Beacons and fitness trackers or smartwatches?

Hey all!

Just what the topic title says… I’m looking at integrating beacons throughput the home and having fitness trackers like fitbit or smartwatches like the pebble be the presence sensors…

I’ve seen the beaconthings app but it’s an ios only… I’m am android guy…

Plus I still don’t want to give a phone to my 8 year old…

Ideas?

I gave a first answer, but it turned out to be wrong so I deleted it.

The answer to this is really complicated.

You can detect some I beacons with some android watches. But none of them work perfectly and a lot of them require that you be really close to the Beacon, within about a meter.

Pebble tried to do this back in 2014, but it just turned out to be too hard on the battery life and they dropped the Detection feature for the pebble time.

There is also an ongoing problem that if you kill the app on the watch you may have problems restarting it again. Different watches handle this differently so you may just have to experiment.

And the biggest problem of all is that using an IBeacon Detection app can kill the watch battery really quickly.

There are IBeacons which can be worn and work very well, but then you need to have a phone or tablet plugged in in the stationary location to act as the detection station. This is what we do at my house. I have a Beacon on my wheelchair and we have a tablet on each side of the house which acts as a home automation dashboard and also has the Beecon + app (iOS only).

So there are two separate problems that you’ll run into. The first is the distance at which the Beacon can be detected. Many people who have tried using a watch as the receiving station have found that it only works reliably when the distance is within One or 2 m. That’s OK for touchless switches, but not for micro location.

The second issue is battery life for the receiving station device. If this is a watch, you can kill the battery life very quickly. So it’s not something that you would use all day long.

The following is a detailed project report of somebody who tried to write a detection app on a smart watch and details the problems they ran into, in particular distance:

Estimote, One of the biggest IBeacon manufacturers (very Nice products, these are the beacons that I use), says that their android SDK will work on an android wear watch, but that still doesn’t address the distance or power usage issues.

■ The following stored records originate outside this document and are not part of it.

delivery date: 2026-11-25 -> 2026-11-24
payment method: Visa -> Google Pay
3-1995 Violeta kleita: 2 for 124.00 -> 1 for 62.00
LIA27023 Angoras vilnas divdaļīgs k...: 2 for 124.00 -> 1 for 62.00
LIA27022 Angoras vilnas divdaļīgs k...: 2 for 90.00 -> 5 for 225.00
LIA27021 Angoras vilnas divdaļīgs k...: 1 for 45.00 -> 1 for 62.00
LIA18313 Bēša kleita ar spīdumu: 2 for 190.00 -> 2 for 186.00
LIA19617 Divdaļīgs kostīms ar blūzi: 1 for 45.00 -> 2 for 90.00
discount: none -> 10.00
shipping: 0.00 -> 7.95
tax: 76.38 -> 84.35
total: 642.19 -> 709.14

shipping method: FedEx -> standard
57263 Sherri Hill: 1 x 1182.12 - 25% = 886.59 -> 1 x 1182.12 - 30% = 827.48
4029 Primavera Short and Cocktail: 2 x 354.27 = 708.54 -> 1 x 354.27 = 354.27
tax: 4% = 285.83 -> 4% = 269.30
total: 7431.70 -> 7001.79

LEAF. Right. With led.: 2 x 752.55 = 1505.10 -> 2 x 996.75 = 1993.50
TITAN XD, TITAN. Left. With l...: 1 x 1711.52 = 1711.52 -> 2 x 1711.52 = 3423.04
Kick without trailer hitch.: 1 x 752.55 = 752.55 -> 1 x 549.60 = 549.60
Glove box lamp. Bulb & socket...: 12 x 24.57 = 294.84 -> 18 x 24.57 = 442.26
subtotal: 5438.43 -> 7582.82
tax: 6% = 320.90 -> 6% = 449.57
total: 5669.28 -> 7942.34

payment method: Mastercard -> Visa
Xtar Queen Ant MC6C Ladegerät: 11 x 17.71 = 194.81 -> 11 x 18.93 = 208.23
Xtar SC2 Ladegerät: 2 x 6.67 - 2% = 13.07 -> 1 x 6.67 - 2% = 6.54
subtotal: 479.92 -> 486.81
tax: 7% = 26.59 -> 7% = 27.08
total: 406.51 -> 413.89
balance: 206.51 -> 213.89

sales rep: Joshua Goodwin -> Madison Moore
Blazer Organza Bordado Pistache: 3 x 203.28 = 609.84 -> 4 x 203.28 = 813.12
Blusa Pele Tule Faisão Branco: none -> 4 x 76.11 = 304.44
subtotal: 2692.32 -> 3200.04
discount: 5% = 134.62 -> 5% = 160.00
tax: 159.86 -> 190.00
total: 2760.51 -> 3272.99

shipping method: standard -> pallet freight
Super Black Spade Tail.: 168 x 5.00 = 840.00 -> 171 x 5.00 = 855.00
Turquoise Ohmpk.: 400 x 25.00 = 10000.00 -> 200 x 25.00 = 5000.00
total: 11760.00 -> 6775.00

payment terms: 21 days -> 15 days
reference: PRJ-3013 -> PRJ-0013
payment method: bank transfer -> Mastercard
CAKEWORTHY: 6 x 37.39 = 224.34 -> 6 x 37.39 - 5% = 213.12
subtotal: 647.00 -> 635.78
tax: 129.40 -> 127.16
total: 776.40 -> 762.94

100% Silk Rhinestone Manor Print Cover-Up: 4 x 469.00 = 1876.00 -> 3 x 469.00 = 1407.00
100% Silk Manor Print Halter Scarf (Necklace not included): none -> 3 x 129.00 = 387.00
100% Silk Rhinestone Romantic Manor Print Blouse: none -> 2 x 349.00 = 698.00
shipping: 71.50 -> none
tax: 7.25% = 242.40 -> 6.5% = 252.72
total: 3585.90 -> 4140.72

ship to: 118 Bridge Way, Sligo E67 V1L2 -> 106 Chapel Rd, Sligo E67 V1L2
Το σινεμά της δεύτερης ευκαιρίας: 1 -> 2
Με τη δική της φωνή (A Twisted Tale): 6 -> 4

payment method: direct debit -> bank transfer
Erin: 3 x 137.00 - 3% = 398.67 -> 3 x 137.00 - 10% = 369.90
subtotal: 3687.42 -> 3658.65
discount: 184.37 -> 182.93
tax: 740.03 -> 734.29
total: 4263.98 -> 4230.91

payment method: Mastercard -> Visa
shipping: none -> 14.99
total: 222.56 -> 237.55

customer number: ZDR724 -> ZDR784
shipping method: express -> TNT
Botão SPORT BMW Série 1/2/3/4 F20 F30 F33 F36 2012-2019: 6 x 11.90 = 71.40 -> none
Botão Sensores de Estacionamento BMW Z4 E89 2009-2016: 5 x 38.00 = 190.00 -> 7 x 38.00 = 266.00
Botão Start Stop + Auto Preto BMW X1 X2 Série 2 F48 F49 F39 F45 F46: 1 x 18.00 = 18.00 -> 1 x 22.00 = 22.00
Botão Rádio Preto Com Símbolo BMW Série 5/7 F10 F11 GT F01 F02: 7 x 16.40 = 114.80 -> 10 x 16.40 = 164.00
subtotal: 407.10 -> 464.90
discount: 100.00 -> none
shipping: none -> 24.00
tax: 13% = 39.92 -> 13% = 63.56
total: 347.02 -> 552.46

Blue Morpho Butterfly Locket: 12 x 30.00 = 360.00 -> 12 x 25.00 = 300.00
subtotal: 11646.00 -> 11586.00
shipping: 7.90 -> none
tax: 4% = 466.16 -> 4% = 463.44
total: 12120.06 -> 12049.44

So you can do this as far as detecting one beacon one time at a short distance. But whether it would meet your practical requirements just depends on the details of what you’re trying to accomplish.

At my house, I use the Beecon plus App on my watch, but the detection is being done by an iOS phone or tablet and the watch is just getting the information from that. And the beacon is what’s moving around. As I mentioned, I have a beacon on my wheelchair and my housemate has one in his backpack. Mine is used for zone detection inside the house, his is just used for “home” and “away.”

1 Like

Awesome answer! Just what I might need… thanks!

I was actually thinking of something along the lines of having a Raspberry Pi or tablet or something as the beacon server, or servers… if I get one per room… and the trackers as moving beacons… using ble… kind of what you have on your wheelchair… which by the way I might copy in to my own wheelchair!

On a side note, I had thought of installing a solar panel with a battery and a USB connector so as to keep my phone juiced up 24/7…

Do you see any possible problems in that?

1 Like

As far as having a pi or anything else as the receiving station, sure, I think you can use anything. In the US you can get $20 no contract wifi phones that people use without ever activating the actual phone service. That can also be an inexpensive choice which would mean you could just use a regular phone app.

Sticking a beacon on a wheelchair is very easy. The beacons themselves have very long battery life. We did it so that I could set up a detection zone which is just the length of the wheelchair ramp at my front door. All the other detection methods were detecting me as “home” while I was still on the bus waiting to be unloaded. :sunglasses:

as far as a solar charger for your phone, did you mean while it is mounted on your wheelchair? I would think you might have a hard time finding a good angle for it that didn’t stick out too much. Although I’m sure somebody’s done it. :sun_with_face:

1 Like

The solar power problem:

Would you feel safe sitting in this? And look at how much bigger it makes the chair. You’d never fit on a bus with it.

Could be good for camping, though. :sunglasses:

1 Like

Yup, I was exactly referring to that! Mounting the panel in the back of the chair… Lol! That pic made me laugh! Thanks!

As for the tablet/rpi beacon server… Any idea where to start reading?

Edit: oh and, me too get detected on the mobile presence while I’m still some 6 floors down… things of living in a flat! Lol! So that’s one of the reasons why I’m looking for alternate ways of presence detection. I tried the IF/virtual ST button route but it’s very unstable! Now it works, now it doesn’t kind of unstable!

1 Like

I think the term “server” is going to confuse things here.

You need a transmitter, which can either be a physical device or a phone/tablet acting as a virtual Beacon.

And you need a receiving station, which is a device with “Bluetooth smart” capability running an app that can detect transmitters.

I’m not sure from your description whether you want the raspberry pi to act as the transmitter or as the receiving station.

There are a lot of examples on the Internet of people using a raspberry pi as a transmitter so that it can be detected as a beacon.